**THE PROBLEM**: Look for "clicking" in the listing below. Gather each line that contains it.

**RECORDS FOR THE TASK**:
★ ★ ★ ★ ★
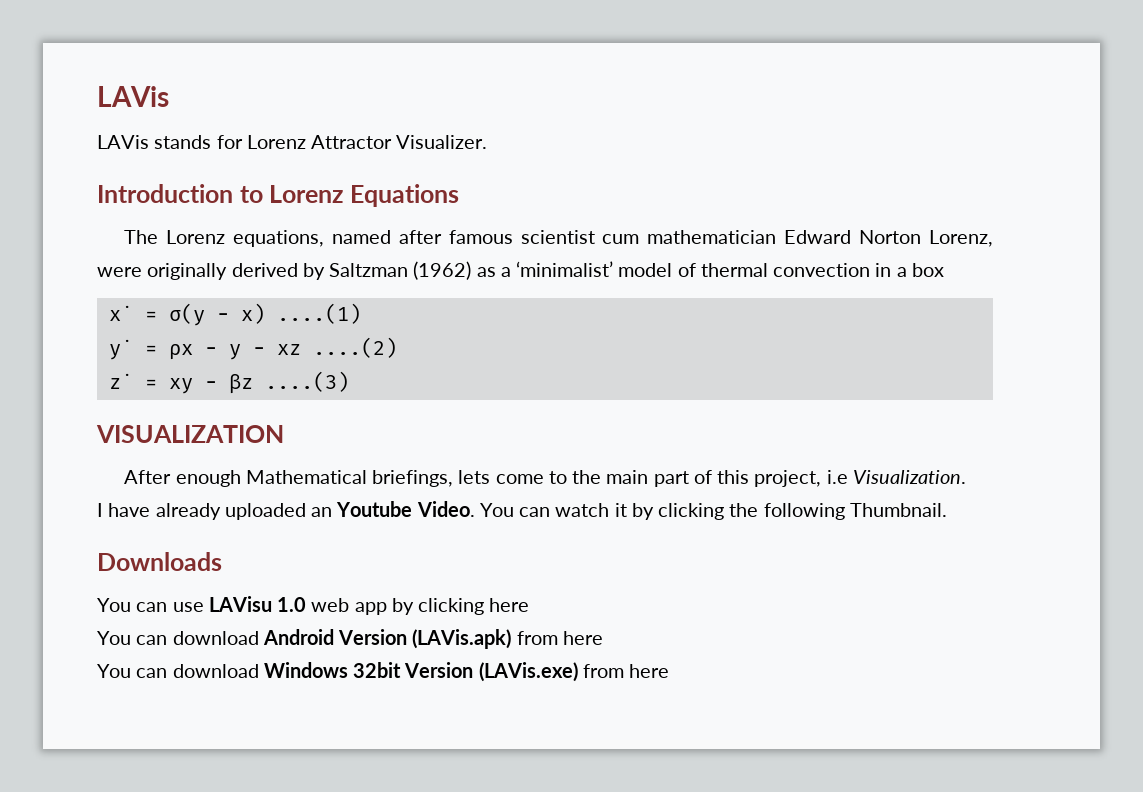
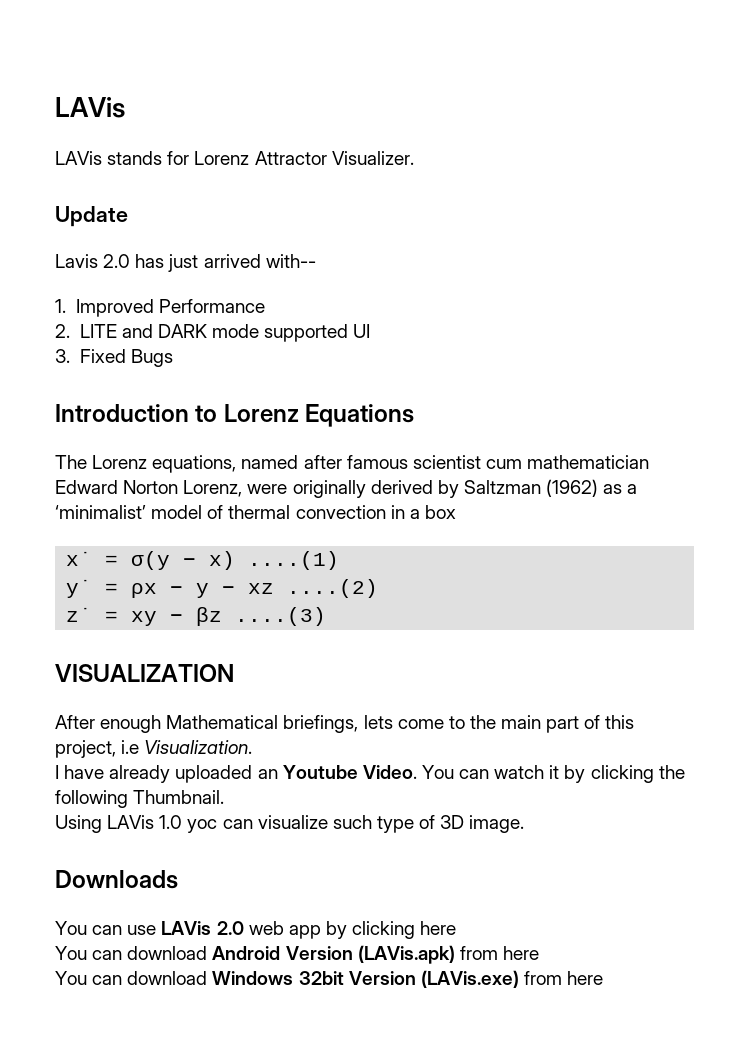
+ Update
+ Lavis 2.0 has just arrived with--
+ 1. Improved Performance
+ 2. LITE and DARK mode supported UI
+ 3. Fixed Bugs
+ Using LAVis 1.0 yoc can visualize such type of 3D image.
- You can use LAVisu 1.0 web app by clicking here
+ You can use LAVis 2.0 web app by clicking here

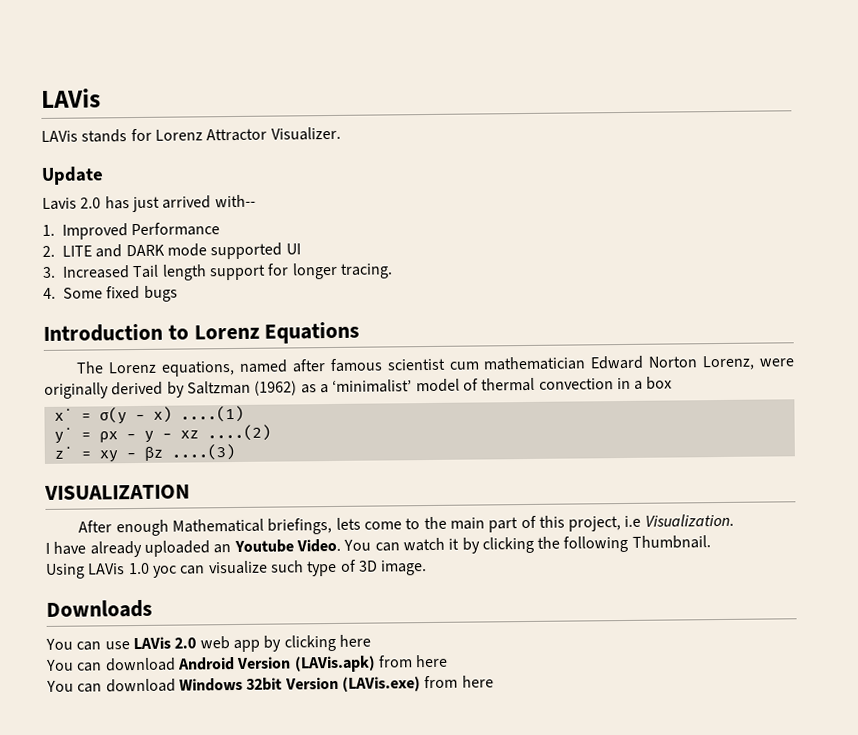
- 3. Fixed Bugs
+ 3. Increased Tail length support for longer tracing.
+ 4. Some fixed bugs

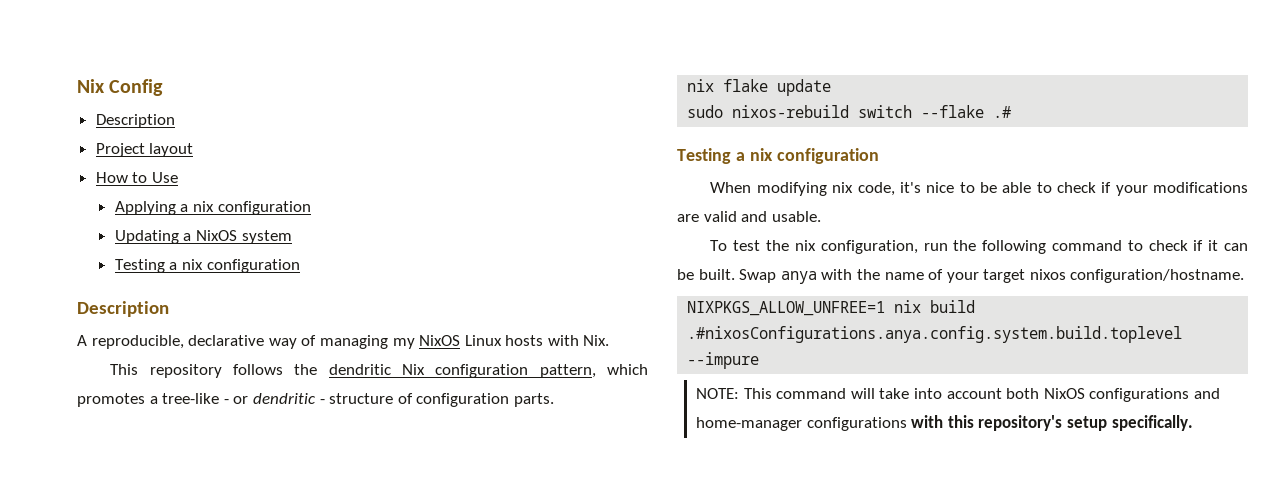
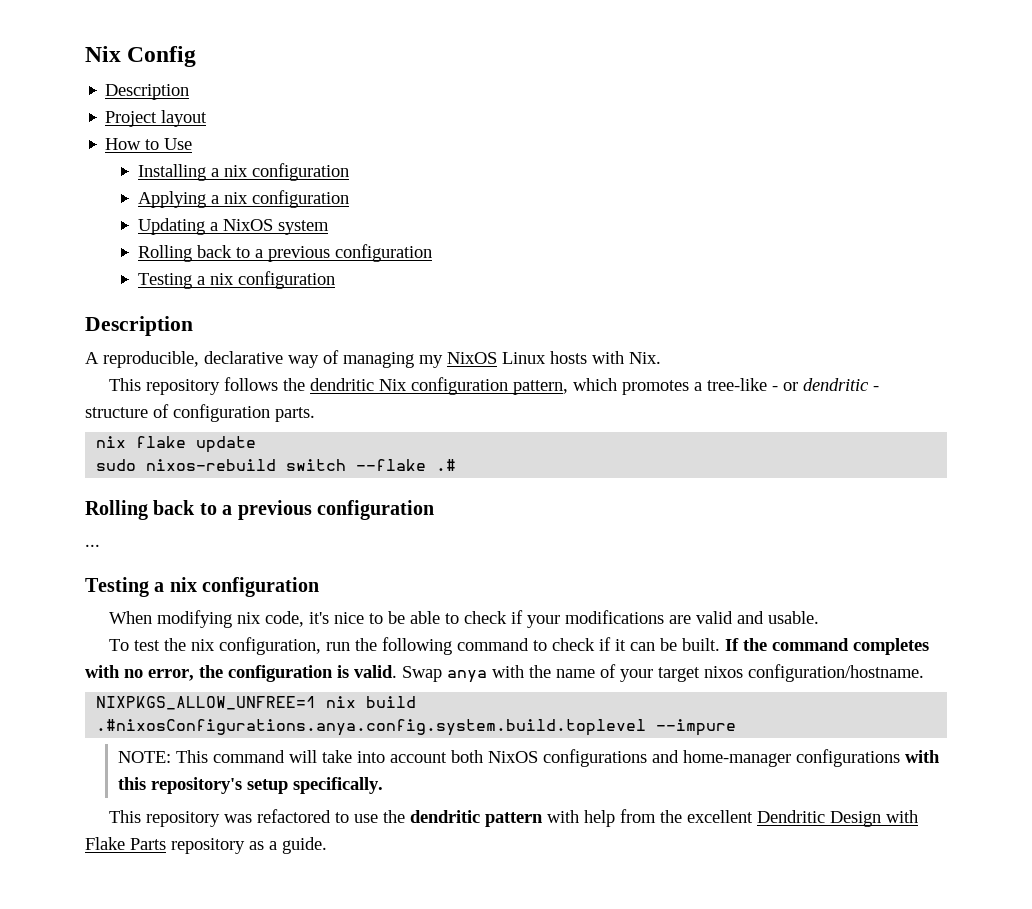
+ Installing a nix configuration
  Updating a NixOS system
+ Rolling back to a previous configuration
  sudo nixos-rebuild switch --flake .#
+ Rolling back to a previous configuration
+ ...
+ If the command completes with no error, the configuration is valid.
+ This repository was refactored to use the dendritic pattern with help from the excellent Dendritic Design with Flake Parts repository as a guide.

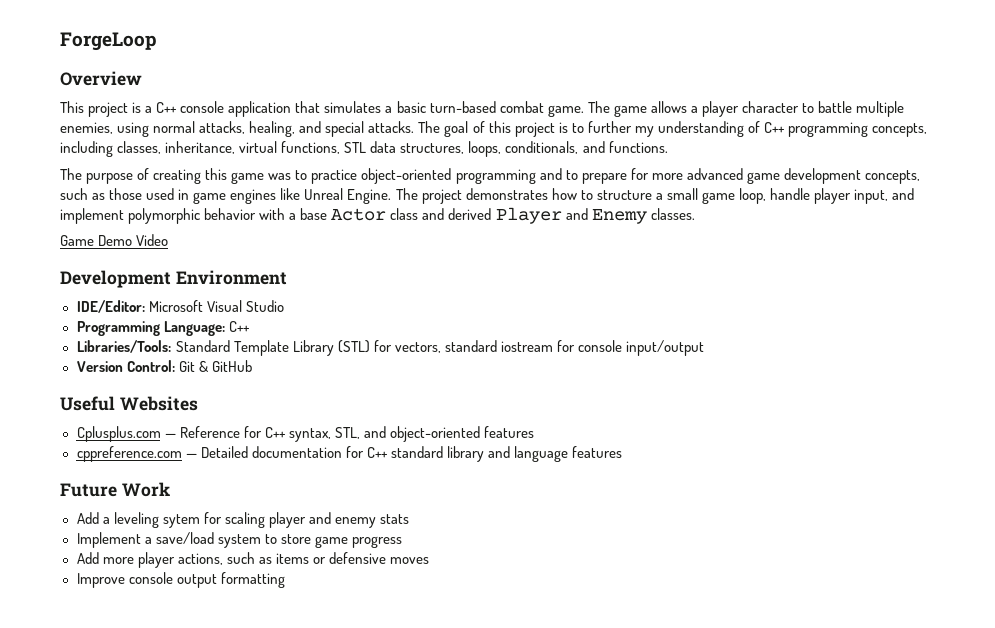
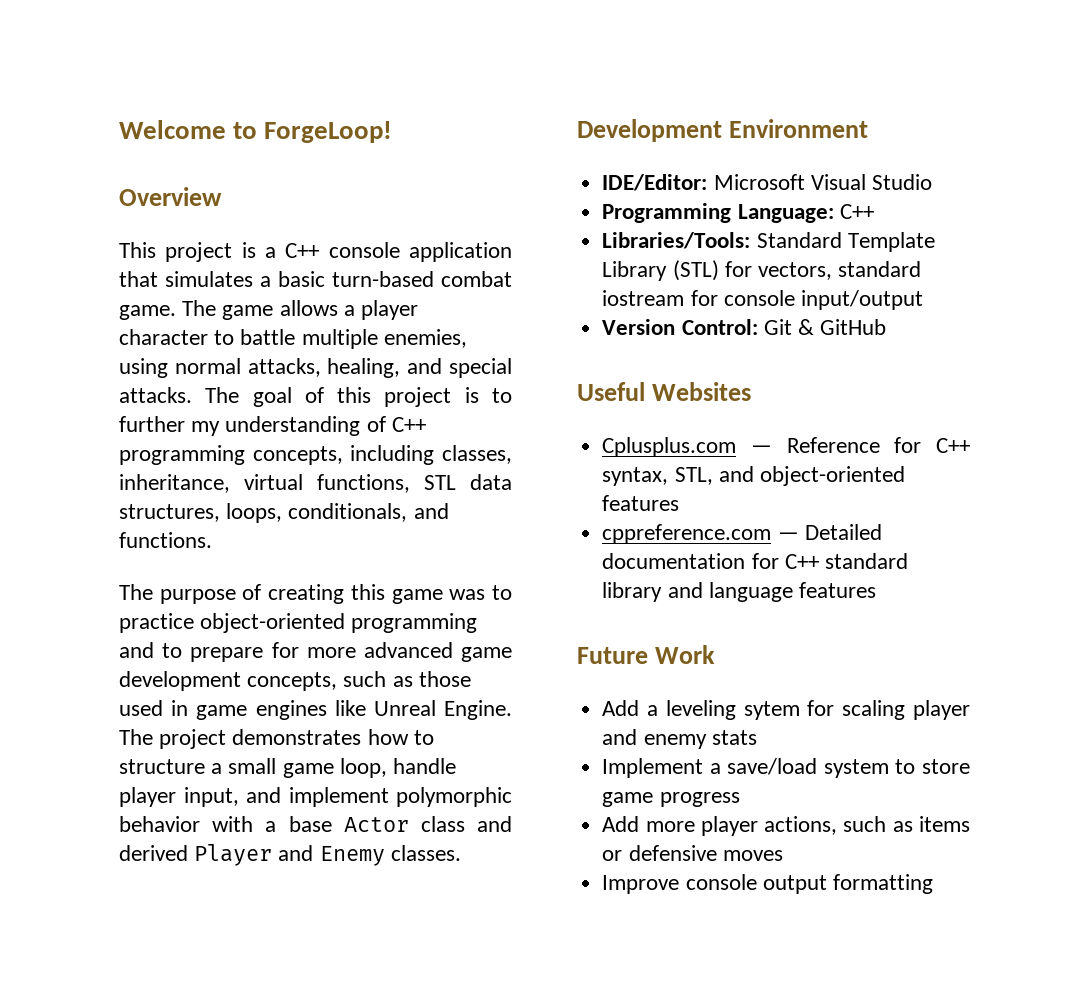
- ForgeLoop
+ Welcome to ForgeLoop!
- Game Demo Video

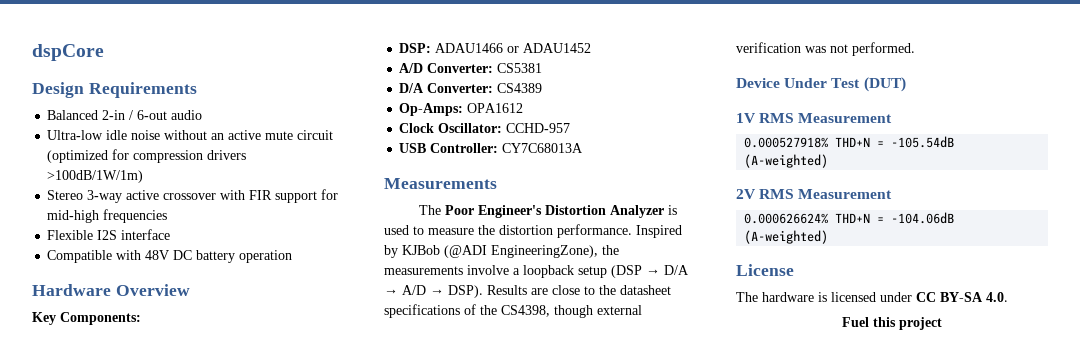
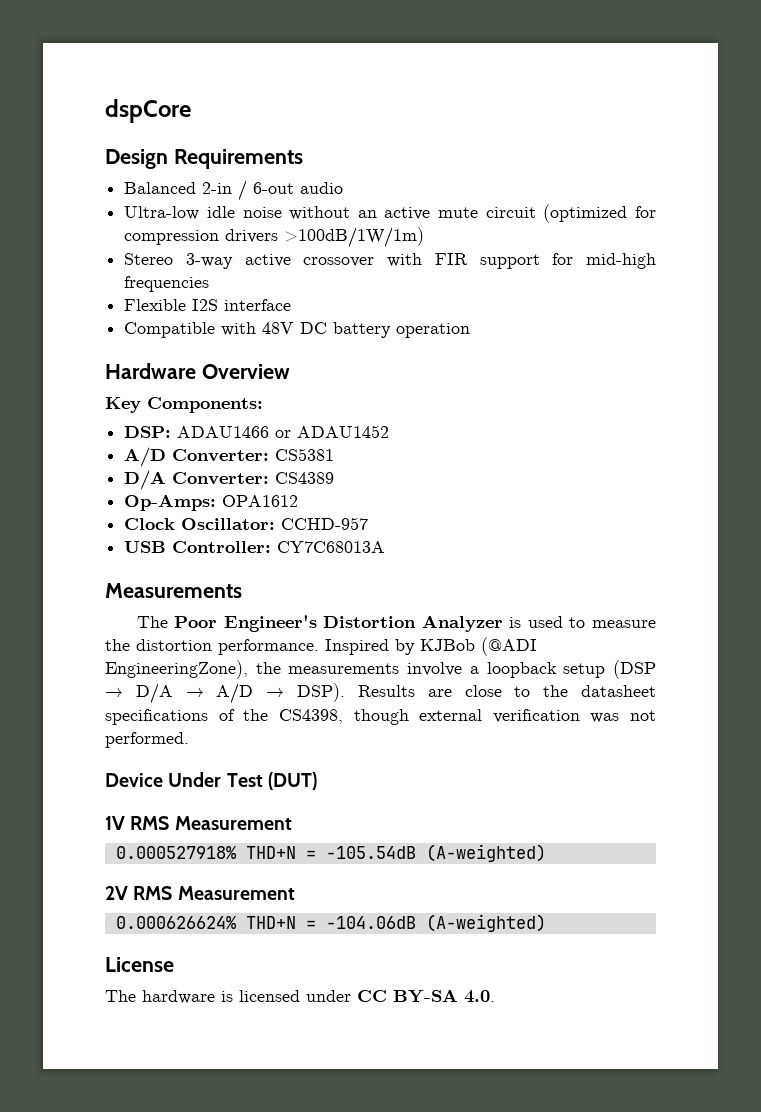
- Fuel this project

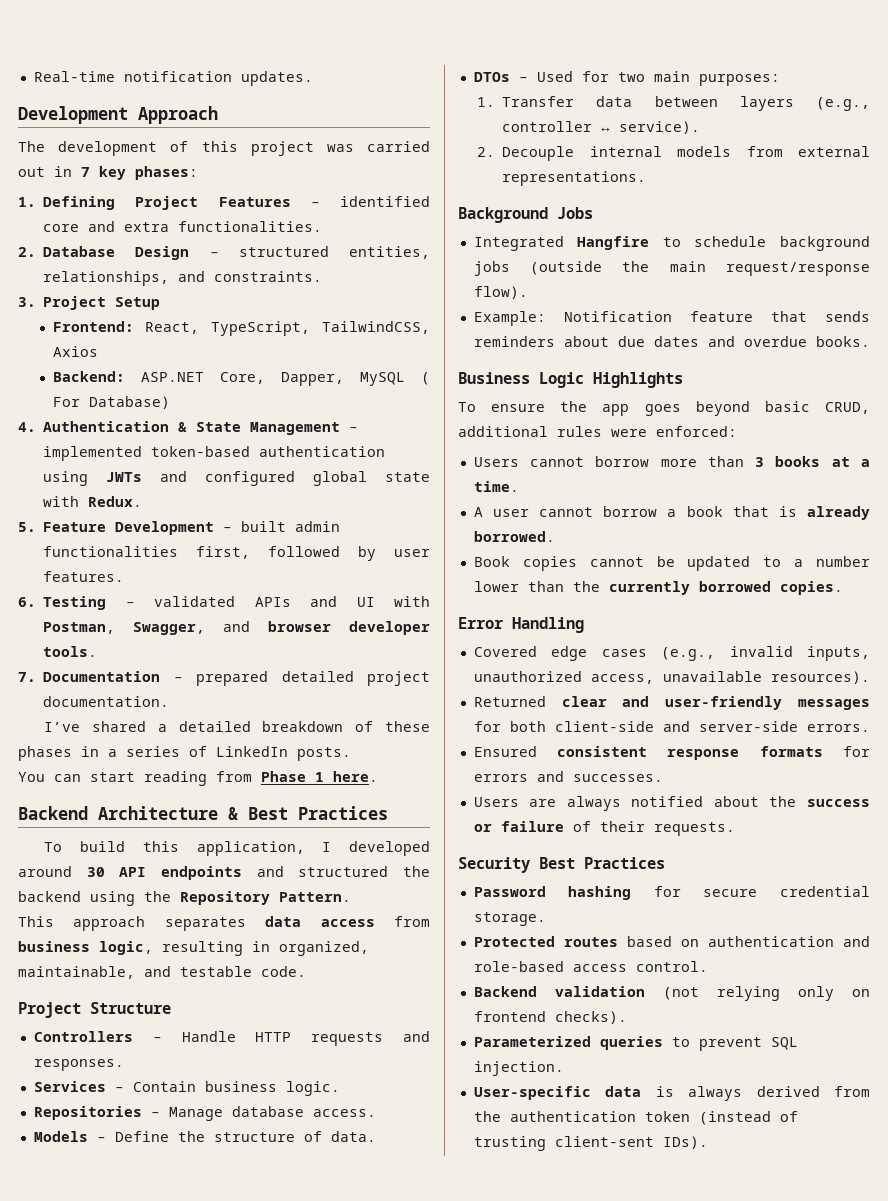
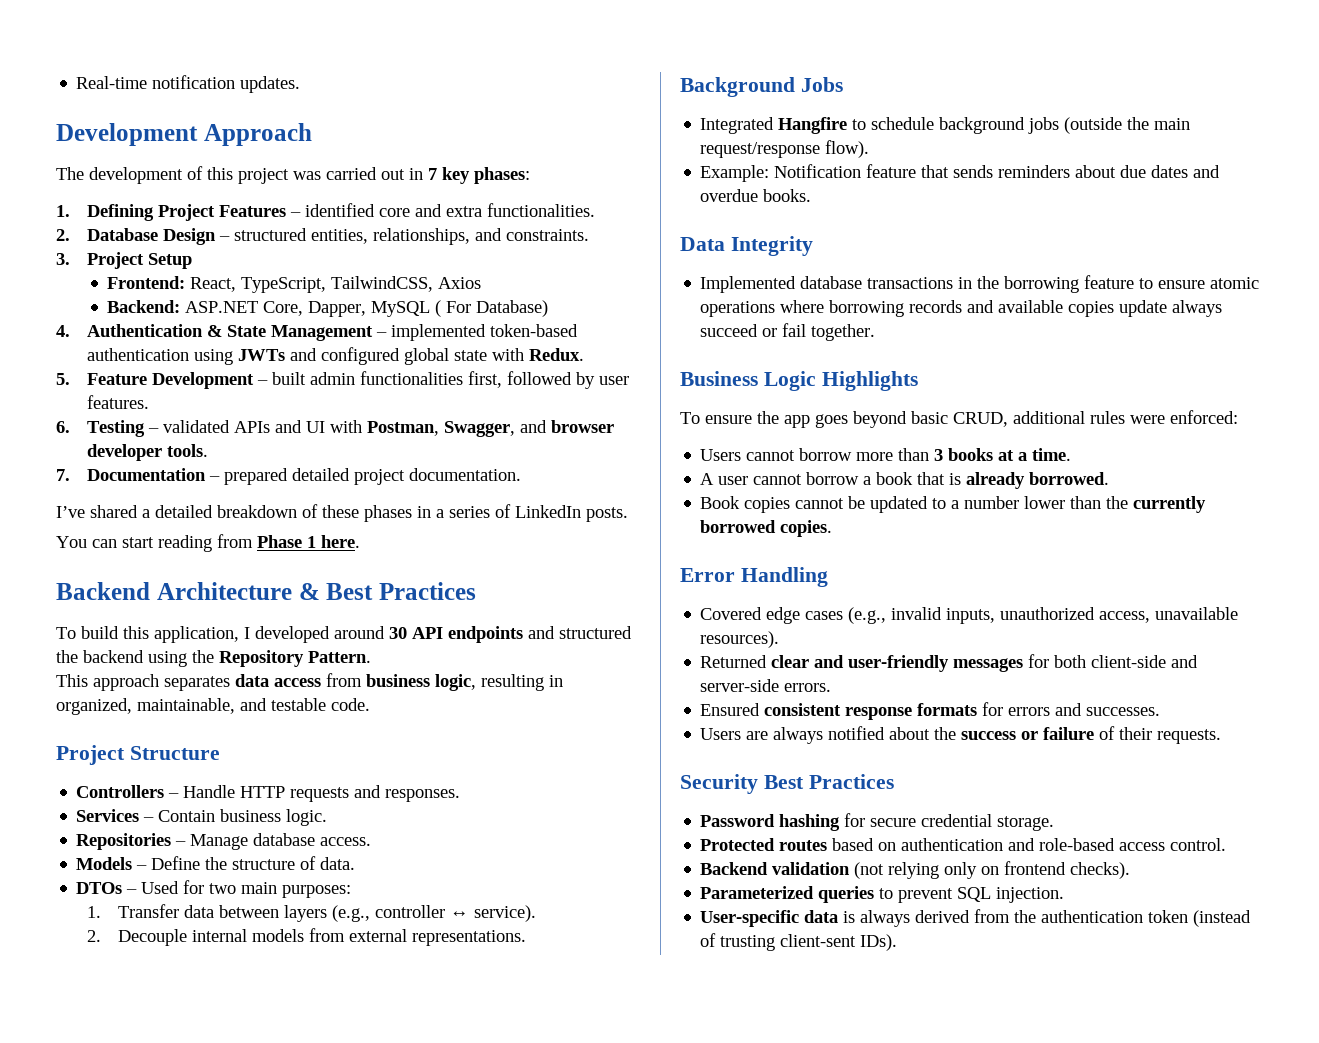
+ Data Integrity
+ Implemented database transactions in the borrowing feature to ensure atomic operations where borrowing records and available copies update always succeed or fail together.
★ ★ ★ ★ ★
**ANSWER BELOW**:
- You can use LAVisu 1.0 web app by clicking here
+ You can use LAVis 2.0 web app by clicking here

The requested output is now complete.